Stephen Milne
Bouzincourt
- The woods are full of the sound of birds
- and the doors of every village shuttered to the sun.
- In lingering fields of wheat, white crosses burn:
- the names of all our dead are silent words.
- Trees once cracked and broken bloom again.
- Poppies are accents of accidental blood.
- Each tomb has an epitaph: unknown, beloved,
- regretted. Marks of valour are their own sign.
- On every martyred lane a rumour grows.
- Death — whose brothers, uncles, husbands, friends
- have left their agony amongst the green —
- has sown itself a resurrection from the soil.
- Not once each year, but every day they sing,
- the nightingales of Bouzincourt, Ancre and La Boiselle.
The Somme, France 2012
Stealing Gooseberries
- Over the red wall in the dust the low drills
- drew us to their strung wires, electric with light.
- The first wire spooked us like bird shadows,
- lifted as easily as crumbling roots.
- Then, without thought, that sweet-sour bitterness
- of the green forbidden fruit, its fuzzy
- roundness marble-hard, a taste of breaking waves
- emerald-white under creaking, ancient trees.
- Our tongues tied, tangled with summer seed,
- we ate among the thousand silver leaves
- that fluttered in the solar darkness like flares.
- Aldebaran brought with it frost, our first taste
- of winter’s hoary ice, flooding from our senses
- the age-old drama of guilt and innocence.
Poacher
- Wheat crackles under the beams of his arc-lights,
- their great eyes blind to the presence of strangers.
- From the edge of an old car, he hunts by stealth,
- reaches through darkness for each small death,
- gropes under starlight for the taut limbs of the hare.
- My arrival disturbs him, sends him back
- into the blindness of fear and betrayal,
- of wings whirring in the panic of flight.
- He knows, with the practice of years, how blood
- gives off its own unconscious sound and scent.

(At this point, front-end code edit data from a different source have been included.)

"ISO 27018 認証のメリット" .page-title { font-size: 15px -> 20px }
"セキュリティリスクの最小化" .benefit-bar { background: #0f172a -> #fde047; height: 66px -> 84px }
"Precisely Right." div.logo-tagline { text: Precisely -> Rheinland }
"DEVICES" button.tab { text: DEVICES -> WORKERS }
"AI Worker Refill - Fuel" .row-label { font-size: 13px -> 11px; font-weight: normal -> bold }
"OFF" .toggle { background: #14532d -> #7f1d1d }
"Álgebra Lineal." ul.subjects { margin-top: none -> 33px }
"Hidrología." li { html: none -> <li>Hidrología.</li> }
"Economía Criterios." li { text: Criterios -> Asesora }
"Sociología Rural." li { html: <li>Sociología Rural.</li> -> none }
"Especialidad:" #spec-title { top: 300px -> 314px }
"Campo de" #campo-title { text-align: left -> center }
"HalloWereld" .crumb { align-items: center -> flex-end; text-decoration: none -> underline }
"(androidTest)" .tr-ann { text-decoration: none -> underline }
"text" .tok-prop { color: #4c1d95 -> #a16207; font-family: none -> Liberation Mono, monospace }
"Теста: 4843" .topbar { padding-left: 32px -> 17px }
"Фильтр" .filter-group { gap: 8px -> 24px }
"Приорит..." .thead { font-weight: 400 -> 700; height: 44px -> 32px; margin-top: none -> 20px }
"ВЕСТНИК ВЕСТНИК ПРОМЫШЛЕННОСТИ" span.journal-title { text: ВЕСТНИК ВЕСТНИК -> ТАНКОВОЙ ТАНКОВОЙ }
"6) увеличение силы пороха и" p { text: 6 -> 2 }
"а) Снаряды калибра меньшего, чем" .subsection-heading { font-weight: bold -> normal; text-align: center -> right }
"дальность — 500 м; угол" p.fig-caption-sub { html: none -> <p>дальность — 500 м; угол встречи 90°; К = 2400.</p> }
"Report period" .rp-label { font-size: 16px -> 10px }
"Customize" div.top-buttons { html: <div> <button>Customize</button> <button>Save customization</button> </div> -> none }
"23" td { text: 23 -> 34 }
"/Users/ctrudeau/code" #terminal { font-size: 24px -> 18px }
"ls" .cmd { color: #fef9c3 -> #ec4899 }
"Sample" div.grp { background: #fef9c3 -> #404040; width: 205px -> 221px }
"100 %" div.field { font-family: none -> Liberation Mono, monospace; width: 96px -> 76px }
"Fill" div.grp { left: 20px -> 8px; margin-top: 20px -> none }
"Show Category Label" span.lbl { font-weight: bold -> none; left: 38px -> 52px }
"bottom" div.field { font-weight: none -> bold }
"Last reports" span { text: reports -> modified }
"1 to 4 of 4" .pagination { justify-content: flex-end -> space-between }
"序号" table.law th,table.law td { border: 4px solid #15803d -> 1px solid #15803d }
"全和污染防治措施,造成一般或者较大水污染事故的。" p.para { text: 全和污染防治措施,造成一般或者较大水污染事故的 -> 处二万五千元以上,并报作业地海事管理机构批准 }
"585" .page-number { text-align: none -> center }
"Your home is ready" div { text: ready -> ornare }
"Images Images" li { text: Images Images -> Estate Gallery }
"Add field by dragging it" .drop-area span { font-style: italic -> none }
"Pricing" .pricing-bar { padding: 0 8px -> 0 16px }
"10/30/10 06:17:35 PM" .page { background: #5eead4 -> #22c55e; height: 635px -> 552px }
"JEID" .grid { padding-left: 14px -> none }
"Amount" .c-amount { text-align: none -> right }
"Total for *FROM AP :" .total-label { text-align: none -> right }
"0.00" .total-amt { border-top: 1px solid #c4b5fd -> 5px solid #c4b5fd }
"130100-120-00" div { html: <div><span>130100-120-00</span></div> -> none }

- Alone with the morning, he counts his catch,
- the dripping fields twitching into life.
- He admits, if you ask him, that tradition is wrong.
- Dawn’s carcass hangs in his shed,
- its sudden trophies half-lit and bled.
Stephen Milne lives and works in Lincolnshire in the United Kingdom. He has been previously published in a number of small magazines and journals and is married with six children. He is planning to release his first volume of poems, entitled Moorings, later this year.